This was the first time I had been to the Four Seasons, and I felt a little out of place in the lobby. I usually dress up a bit, but considering I was going to be talking to the permanently jersey-clad Kevin Smith about Superman, I wore a Superman hockey jersey I’ve had since high school. It seemed fitting for the situation, but I was getting disapproving looks from staff and guests as I sat in the hotel cafe.

By the time my turn came up, there were only a few minutes before Smith had to leave. The PR rep managing the interviews told us we’d have to cut our time short if he was going to get to his first television spot on time. We started the interview in the hotel, but after a few minutes Smith’s assistant pressed the issue of time.

Instead of kicking me out though, Smith asked if I wanted to ride along and finish the interview in the car. I did. I did want to ride along and finish the interview in the car. A lot.

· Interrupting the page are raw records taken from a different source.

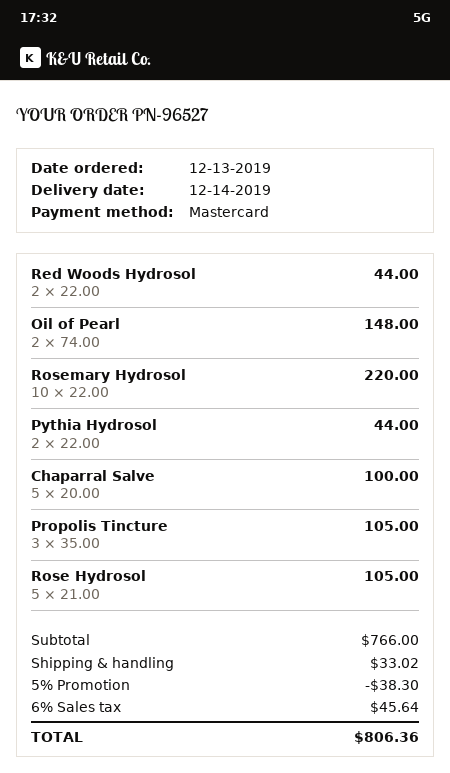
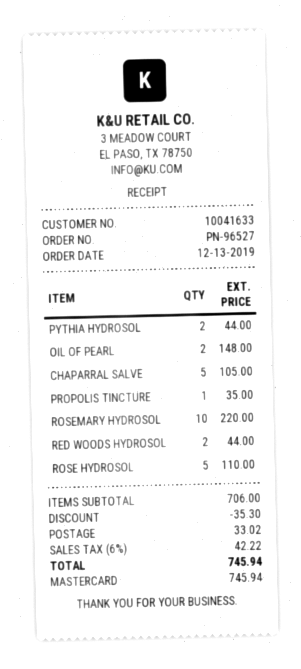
Chaparral Salve: 5 for 100.00 -> 5 for 105.00
Propolis Tincture: 3 for 105.00 -> 1 for 35.00
Rose Hydrosol: 5 for 105.00 -> 5 for 110.00
subtotal: 766.00 -> 706.00
discount: 38.30 -> 35.30
tax: 6% = 45.64 -> 6% = 42.22
total: 806.36 -> 745.94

Here’s when my 15-minute interview turned into an afternoon. When we left the hotel room — I forgot my laptop bag. I wish I was calculating enough for that to have been on purpose, because I really had a great time following Kevin around to his other interviews, but it wasn’t on purpose. I’m admittedly a big Kevin Smith fan, so the chance to interview him was exciting, but the offer to then extend that interview to a car ride was evidently enough to make me forget my laptop behind.

In the hotel we talked about the Gillette campaign to parse out how Superman shaves. If you haven’t seen the video where he explains his theory, take a look:

Smith mentions the John Byrne solution of shooting heat vision into a mirror and shaving that way, and so many of the comments on the Gillette videos are in reference to that. Gillette should have been more clear that they were asking how Superman shaves in the movie. I haven’t seen Man of Steel, but I’ve had it confirmed by people who have seen it that they don’t address the issue in the film. Man of Steel is an adaptation. It’s unrealistic to expect them to adhere to everything that’s ever happened in the comic.

Still, I had to ask Smith about it.

Glen Tickle: A lot of people in the comments were pointing out, and you called it out in the video, the laser into the mirror thing.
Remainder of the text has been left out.